1) Korean teens less happy than Chinese, Japanese
71.2 percent of surveyed young Koreans said they are happy, lower than the 92.3 percent of Chinese contentment and 75.5 percent of Japanese gladness.
The survey was conducted on 2,268 Korean middle and high school students, 1,167 Chinese and 1,144 Japanese students last October and November.
Of the Korean students who answered "yes" to the question, 20.8 percent said they were very happy, far lower than the ratio of Chinese students' 60.2 percent and still less than that of the 27.6 percent in Japan.
Korean teens also showed the least contentment with their free time, 67.5% being satisfied, presumably with amount and type of leisure time, compared to 78 percent of Chinese and 74.7 percent of Japanese respondents. While it is easy to blame this on lengthy and intensive study time, as the researcher does, it is worth remembering that Japanese students run a similar prep gauntlet.

Check out this BBC report on South Korean education.

Koreans, at 48%, were sandwiched between Chinese (83.7%) and Japanese (23.9%) when asked if they will do anything for their country if it is in danger. Of course, the males will do their mandatory military service, so perhaps they feel it satisfies the requirement.

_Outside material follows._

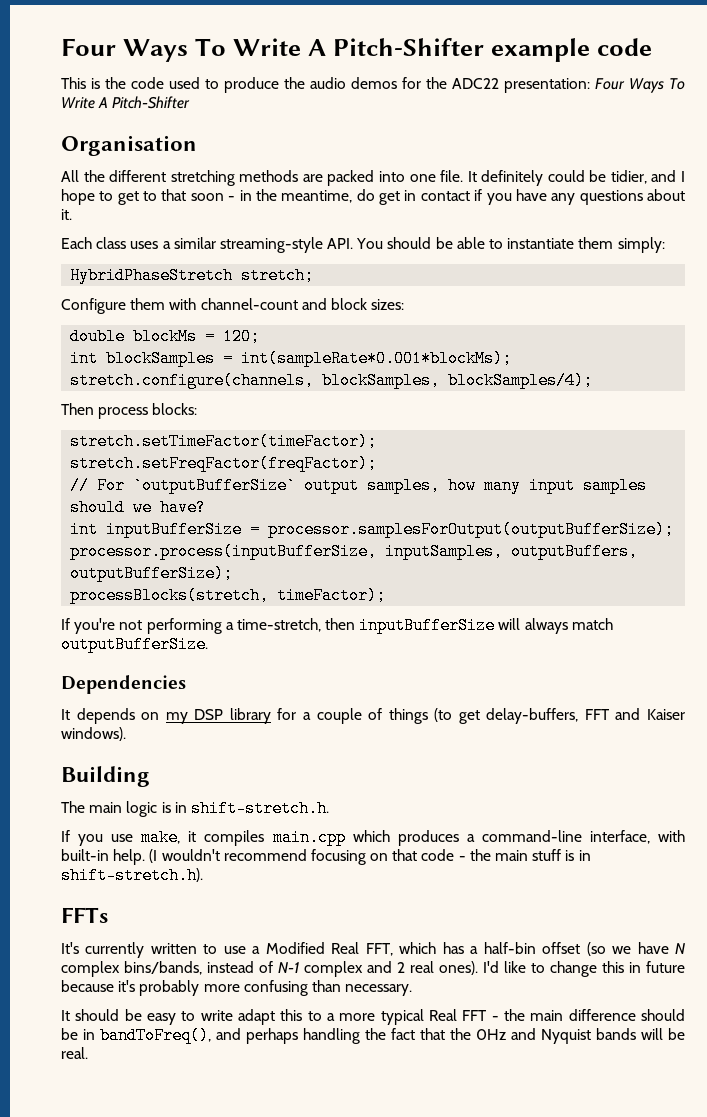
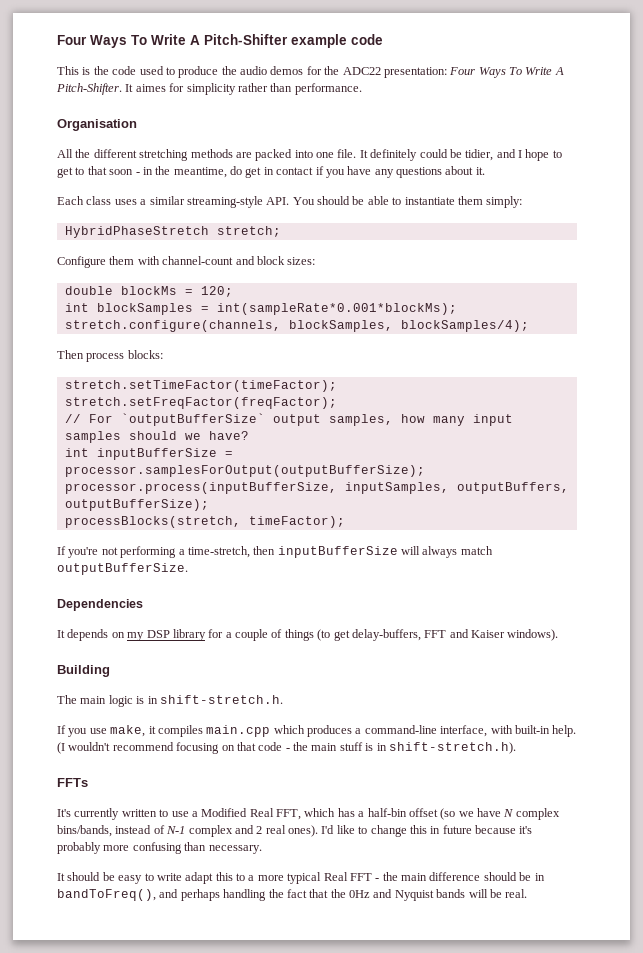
[112,96,191,109] Pitch-Shifter -> [56,83,362,95] Pitch-Shifter. It aimes for simplicity rather than performance.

2) S. Korean teens' social skills among worst in world: report
No surprise there.
Each nation was assessed in the three areas of relationship promotion, social cooperation and conflict management through surveys of students' participation in local and school communities, their perceptions of community and foreigners, as well as democratic solutions to conflicts, the report said.
South Korean teens scored the lowest among the 36 nations with scores of zero in the two areas -- relationship promotion and social cooperation -- that valued highly voluntary participation in local and school communities.
Koreans scored well in the third component, Conflict Resolution, because of their ability to list off possible methods for democratic resolutions--not because of any demonstrated ability to resolve conflicts democratically. The article continues:
Teenagers in Thailand had the best social skills with 0.69 points, while Indonesia (0.64), Ireland (0.60), Guatemala (0.59), Britain (0.53) and Chile (0.52) followed closely behind.
"Social interaction skills are linked to the ability to live harmoniously with culturally or socioeconomically different counterparts, so they are very important to teenagers who are the leading players in a globalized and multicultural age," the report [from NYPI] said.
"(We must) pay attention to the fact that Korean children scored well only in areas with a strong emphasis on written assessments and performed very poorly in areas related to internal and external activities. There is a need for measures to change the policy on developing knowledge toward nurturing independence," it added.